Activity >> Pictures in the listing do not belong in the copy, which should repeat exactly the lines from the one holding "-> <div> <span></span>" through the last line.

# # # # # # #

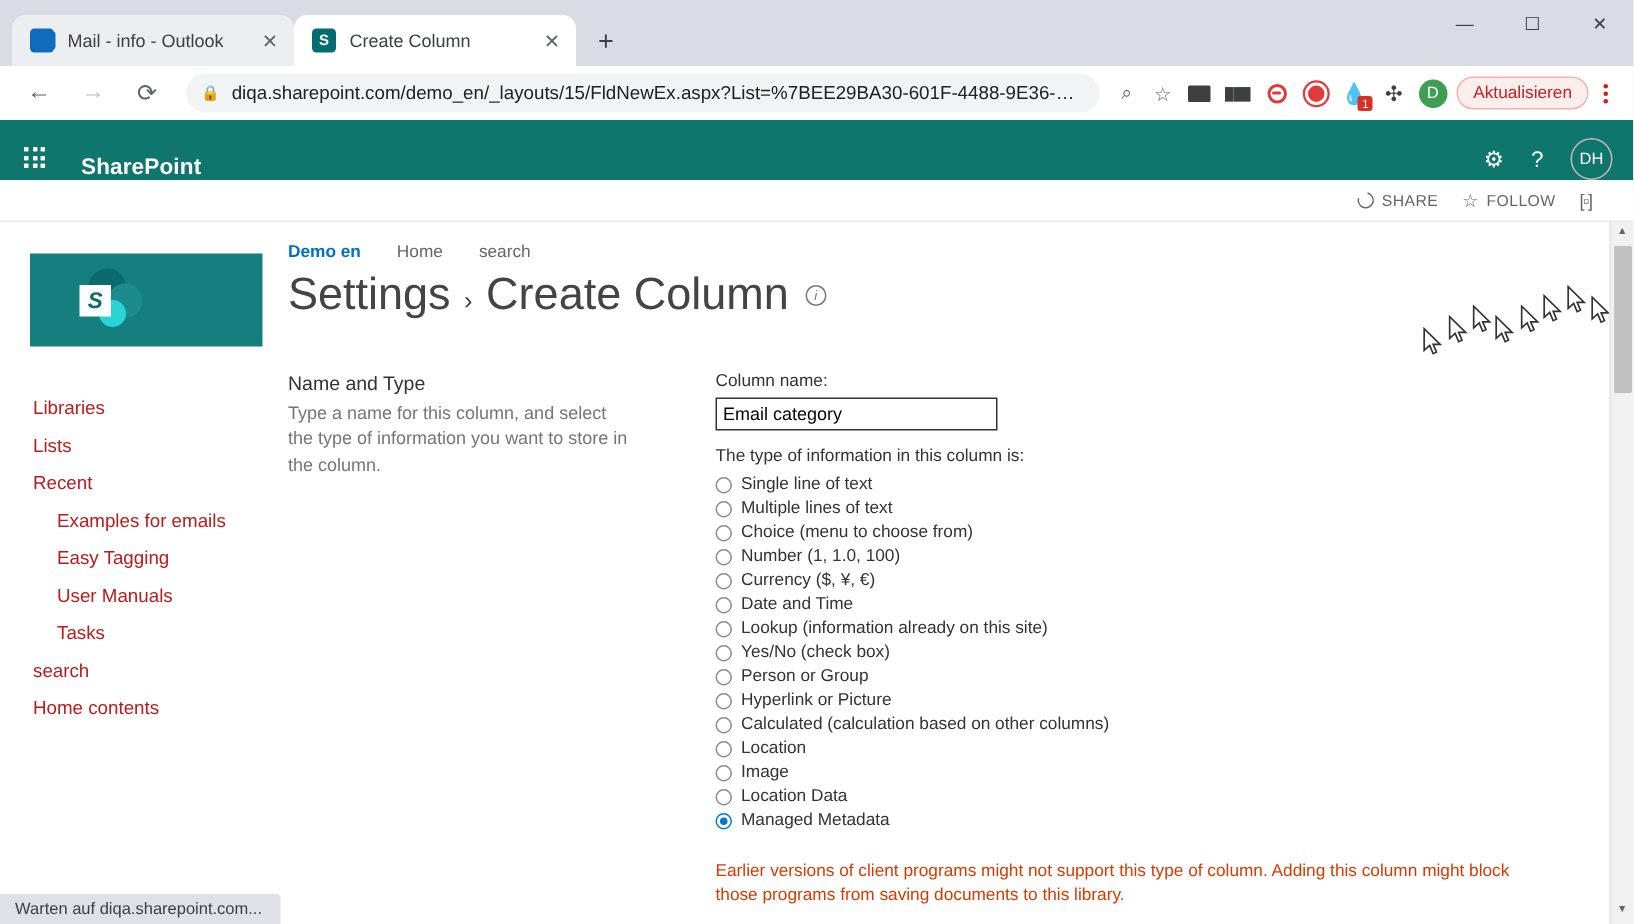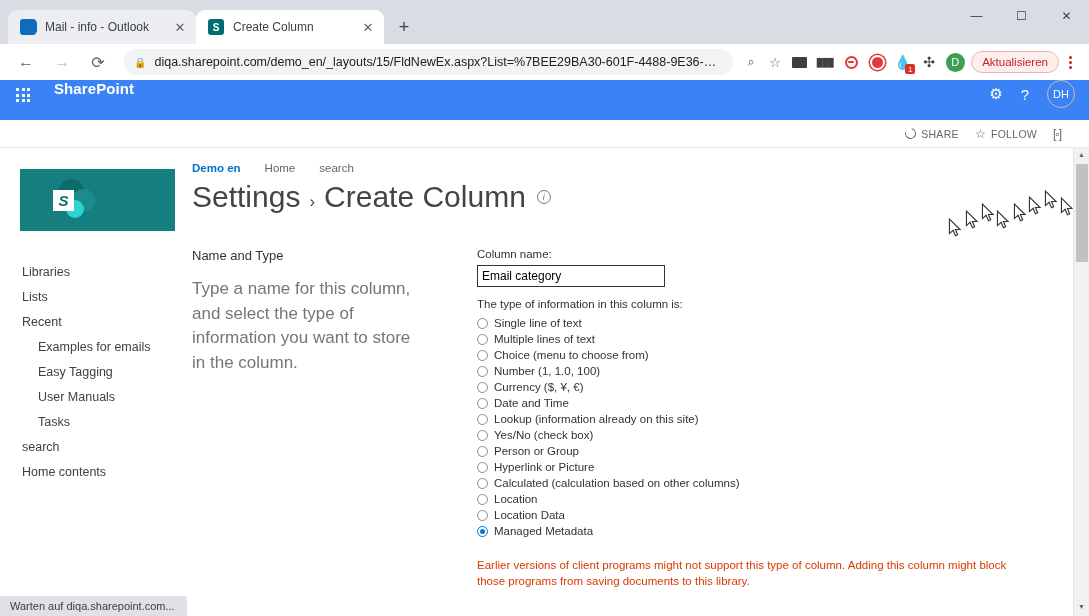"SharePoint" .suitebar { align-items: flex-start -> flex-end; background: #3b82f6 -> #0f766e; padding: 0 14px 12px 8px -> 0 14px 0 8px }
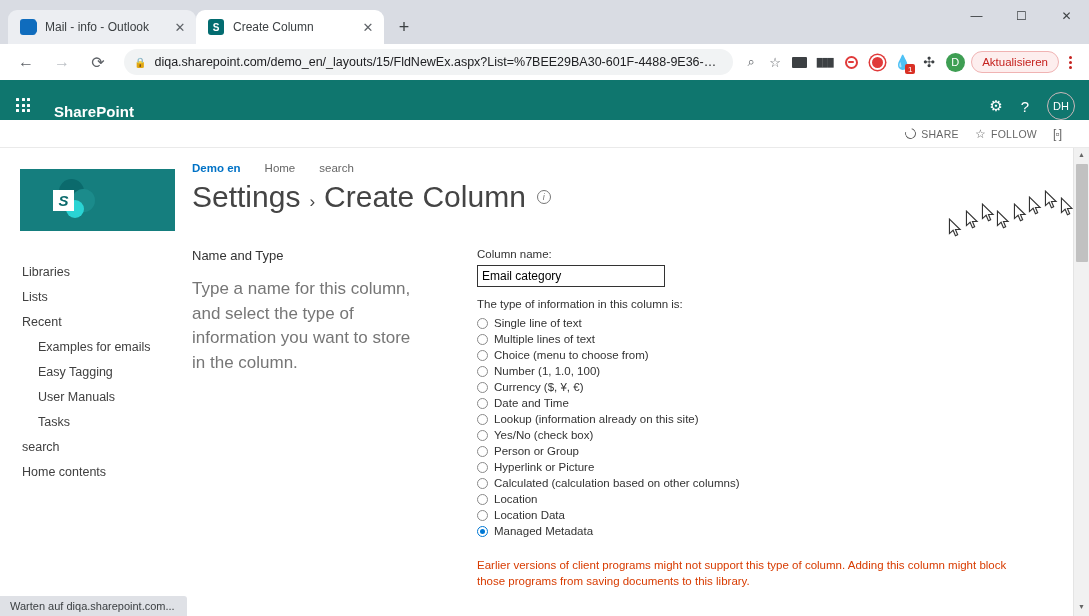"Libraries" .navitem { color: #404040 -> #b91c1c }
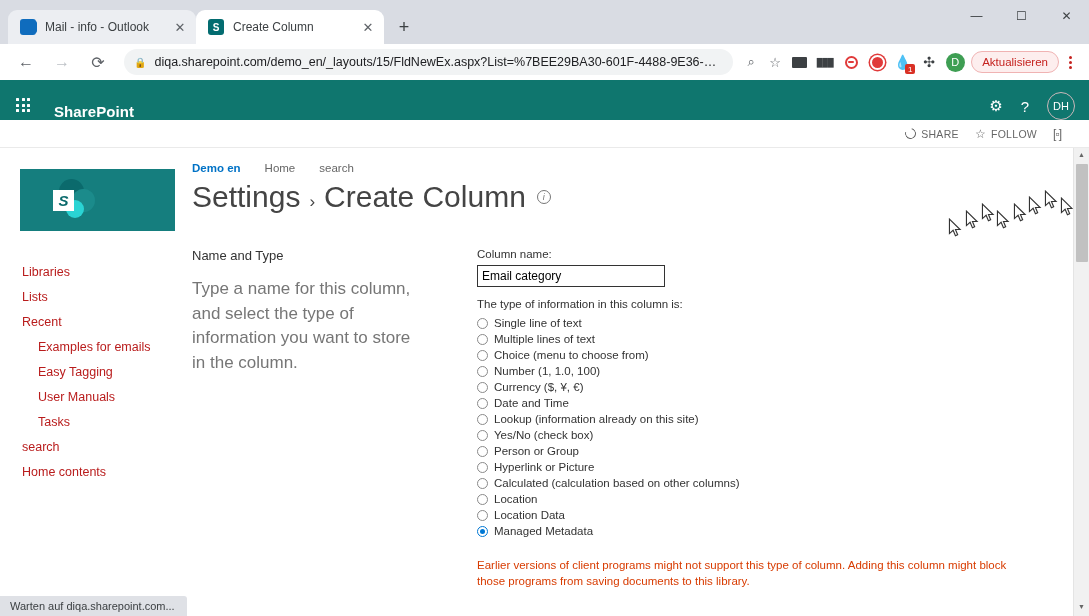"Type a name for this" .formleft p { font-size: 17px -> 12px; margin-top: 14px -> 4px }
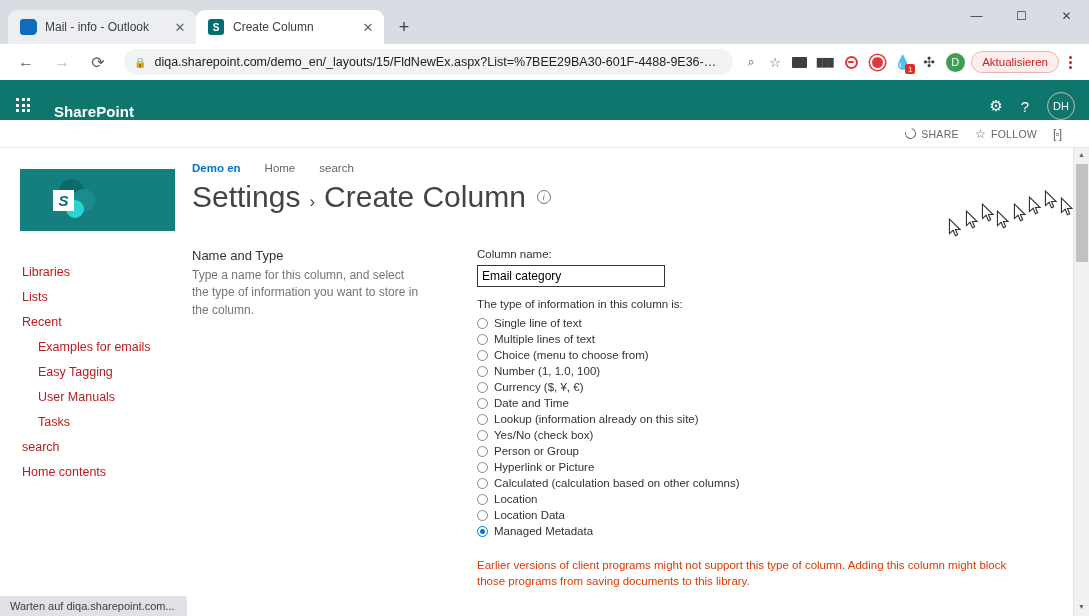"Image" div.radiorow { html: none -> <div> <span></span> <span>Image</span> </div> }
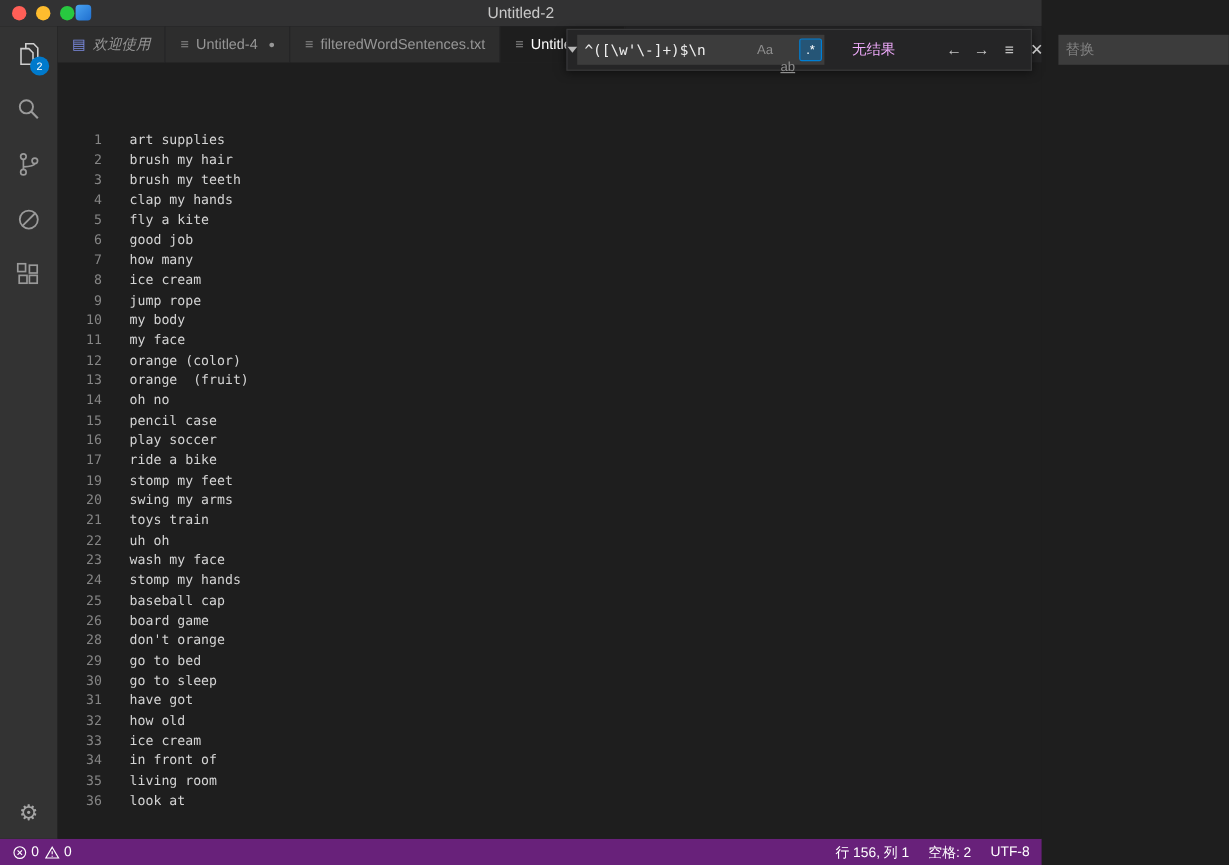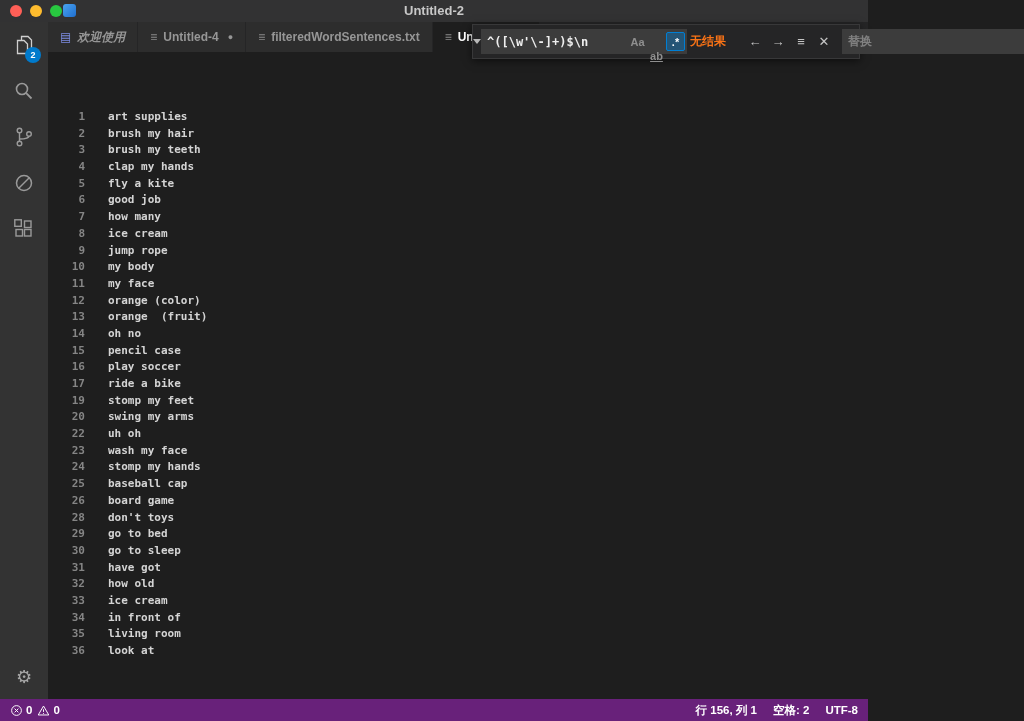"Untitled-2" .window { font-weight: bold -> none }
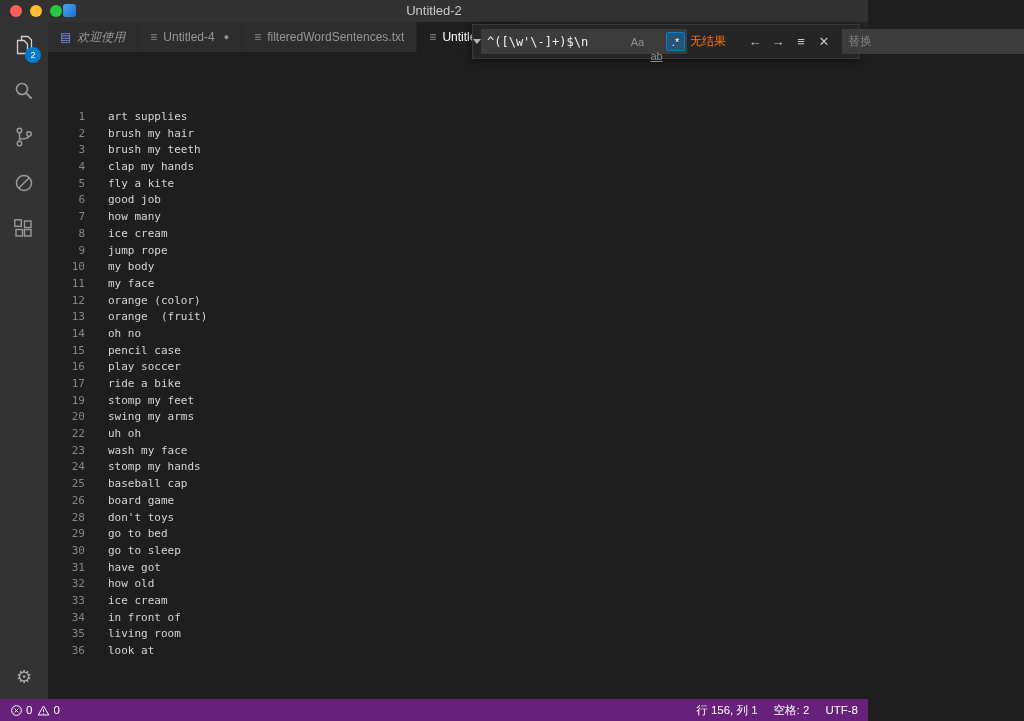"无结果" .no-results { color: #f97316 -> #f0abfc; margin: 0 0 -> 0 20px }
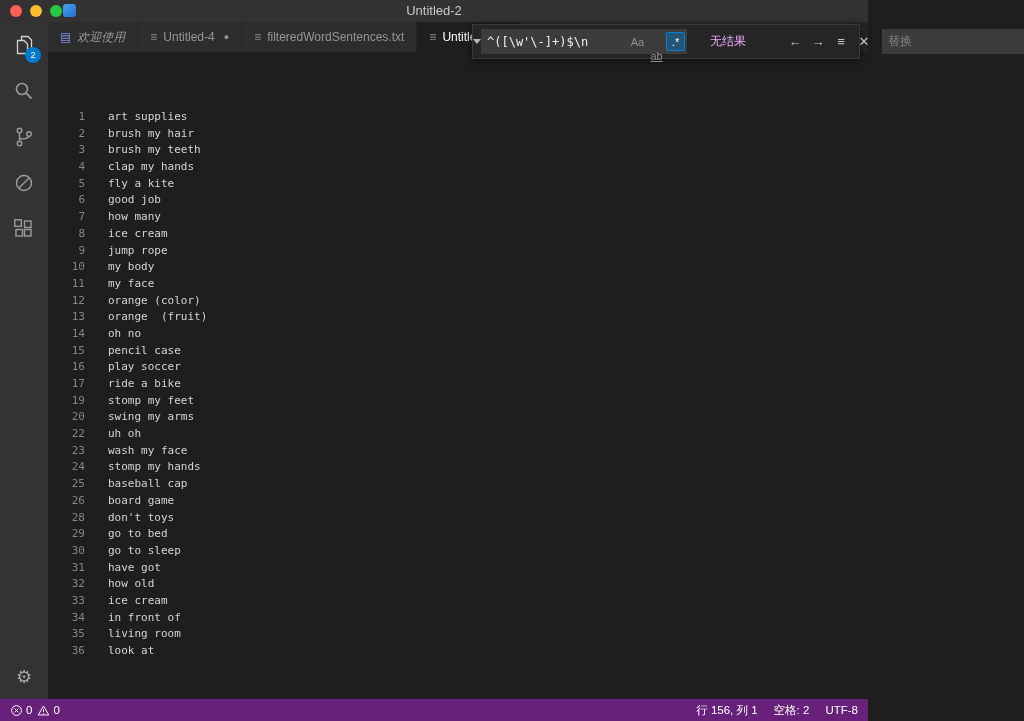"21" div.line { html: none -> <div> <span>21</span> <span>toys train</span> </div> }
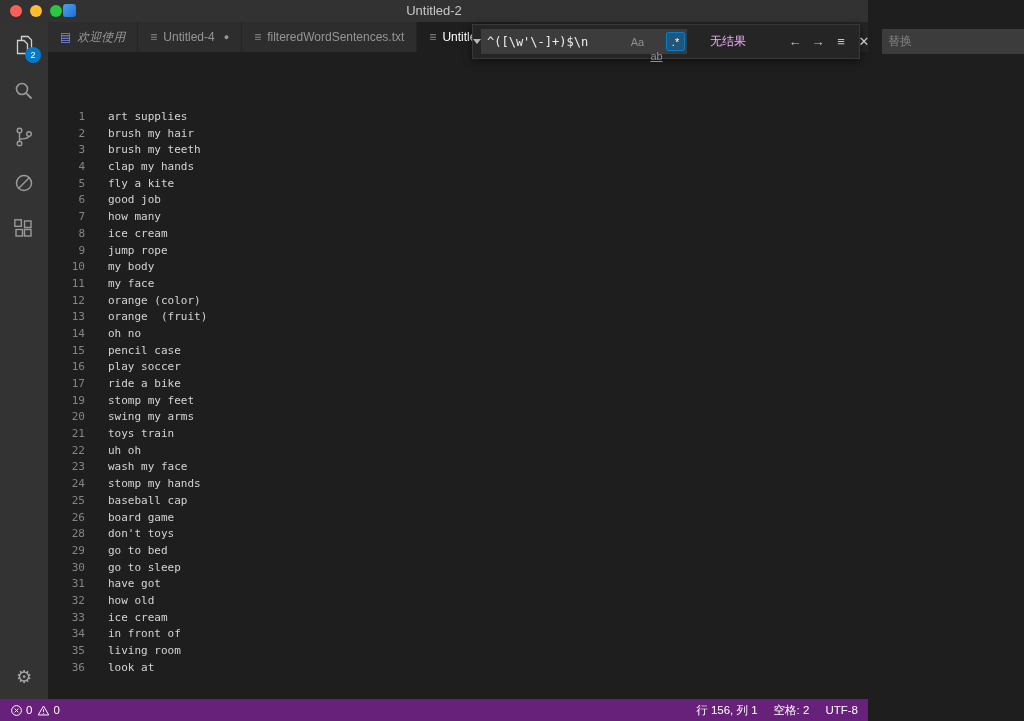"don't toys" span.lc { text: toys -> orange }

# # # # # # #

Solution to this problem >>
"Image" div.radiorow { html: none -> <div> <span></span> <span>Image</span> </div> }
"Untitled-2" .window { font-weight: bold -> none }
"无结果" .no-results { color: #f97316 -> #f0abfc; margin: 0 0 -> 0 20px }
"21" div.line { html: none -> <div> <span>21</span> <span>toys train</span> </div> }
"don't toys" span.lc { text: toys -> orange }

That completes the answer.